再現ではなく、新たな表現へ ~YUZURU HANYU “REALIVE” an ICE STORY project~

ロゴ提供:ICE STORY project広報事務局
プロフィギュアスケーターの羽生結弦が製作総指揮を執り、出演する「YUZURU HANYU “REALIVE” an ICE STORY project」が4月11日、12日の2日間にかけて宮城県利府市内のセキスイハイムスーパーアリーナで行なわれる。チケットの先行販売は1月23日からスタート。詳細は公式サイトより。
羽生はこれまで、「GIFT」、「RE_PRAY」、「Echoes of Life」と3つのICE STORYを生み出した。今回のREALIVEは<羽生結弦がこれまで生み出してきたプログラムたちを、もう一度“生きた存在”として立ち上げる>(公式サイト)という。
羽生は昨年8月から「メンテナンス期間」と称し、肉体改造や技術向上に時間をあててきた。メンテナンス期間明けの舞台は3月に同会場で行なわれる「羽生結弦 notte stellata 2026」になるが、メンテナンスに入ってからICE STORYを公で披露するのは、“REALIVE”が最初となる。
羽生は、公式サイトでこう綴った。
< これまで生み出して、一緒に過ごしてきたプログラムたちは、きっと皆さんの中で様々な思い出と共に、息づいているのだと思います。この時代では、生でなくても、何度も見返すことができて、いろんな方に届いて。そうやって私のプログラムたちが、生きている存在になっているんだなって、嬉しく思っています。

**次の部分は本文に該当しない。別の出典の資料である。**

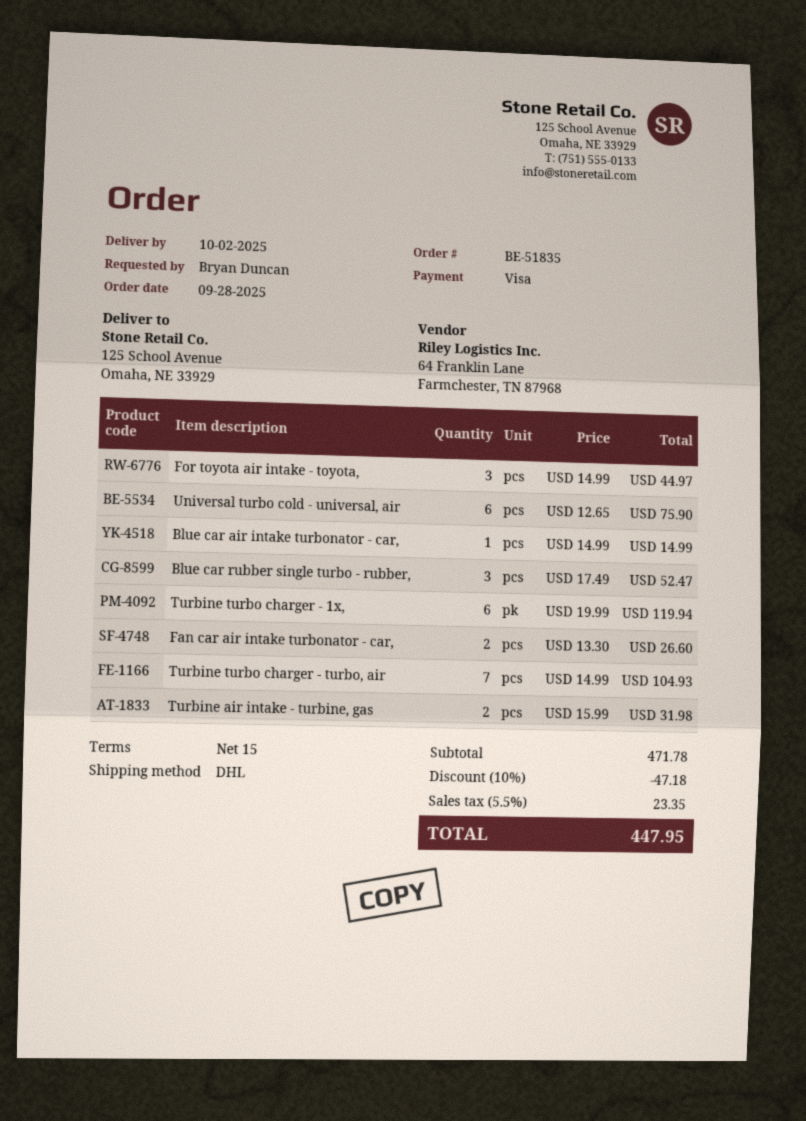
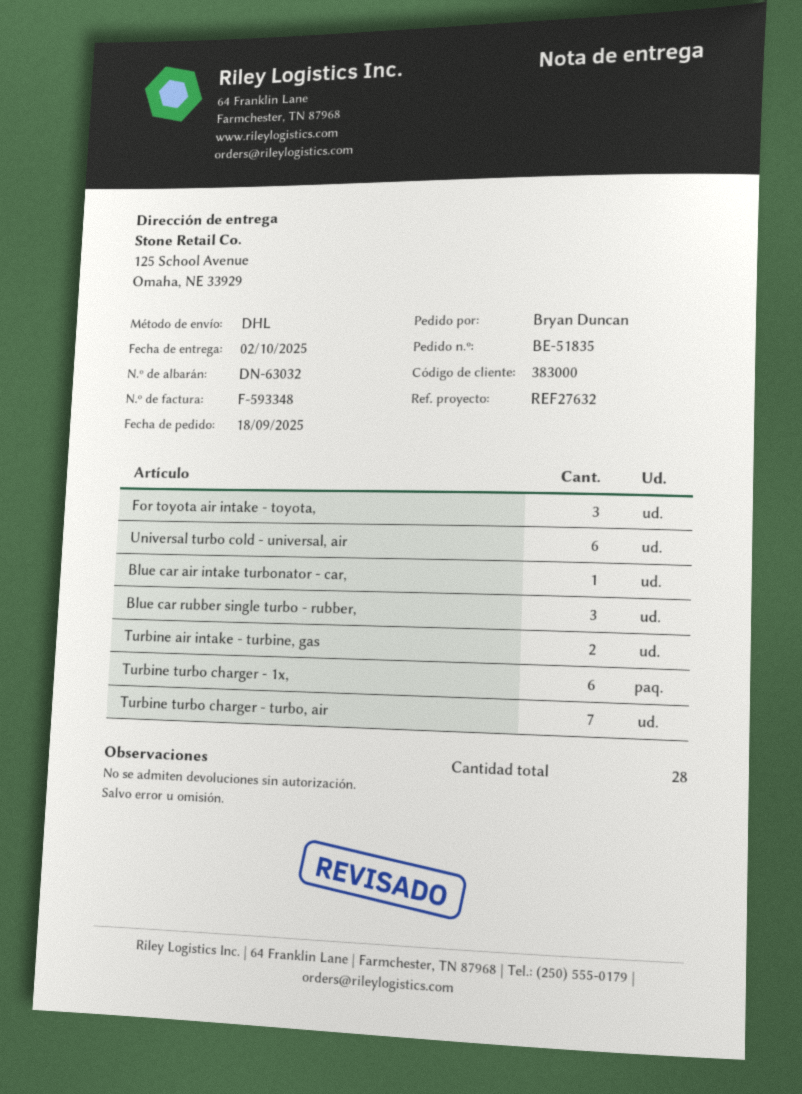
order date: 2025-09-28 -> 2025-09-18
Fan car air intake turbonator - car,: 2 -> none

だからこそ、二度と同じにはならない、この世界の一秒一秒を、今ここに生きているんだって感じてもらえるように。
唯一無二の、一人一人の感性に、二度と同じ瞬間などないプログラムたちが、届くように。
その日、その場所で、その時にしかできないプログラムを届けられるよう、
いまの私の身体を通して、魂込めて、全体力を込めて、滑らせていただきます。
また、皆さんの新しい呼吸と、思い出や想いと、
プログラムたちが一緒に生きてくれるように。>
メンテナンス期間を設けた羽生にとって、<いまの私の身体>というところがREALIVEのキーポイントになるのだろう。これまでとの違いを見せようとする彼の覚悟を感じる。
主催者であるテレビ朝日のYouTubeチャンネルの動画では、羽生がメッセージを寄せ、スピンを披露している。
そのスピンから、進化が見える。バレエでいうところの「顔(スポット)を付けて」回っている。元々、羽生のスケートからはバレエの要素を感じる瞬間はあった。付言すれば、彼がダンスの基礎を学んでいることも有名な話だ。
フィギュアスケートの基本的なスピンは、バレエの基本的な回転(ピルエットなど)と逆方向なのは言うまでもない。それでも動画内で見せたスピンは、これまで以上にフィギュアスケートのそれと、バレエのそれを巧みに、そして色濃く掛け合わせているように筆者には映った。
それこそが、<いまの私の身体>による表現の一部であり、<二度と同じ瞬間などないプログラムたち>なのかもしれない。
再現ではなく、新たな表現へ――。観る者は、ギアを上げる必要性があるだろう。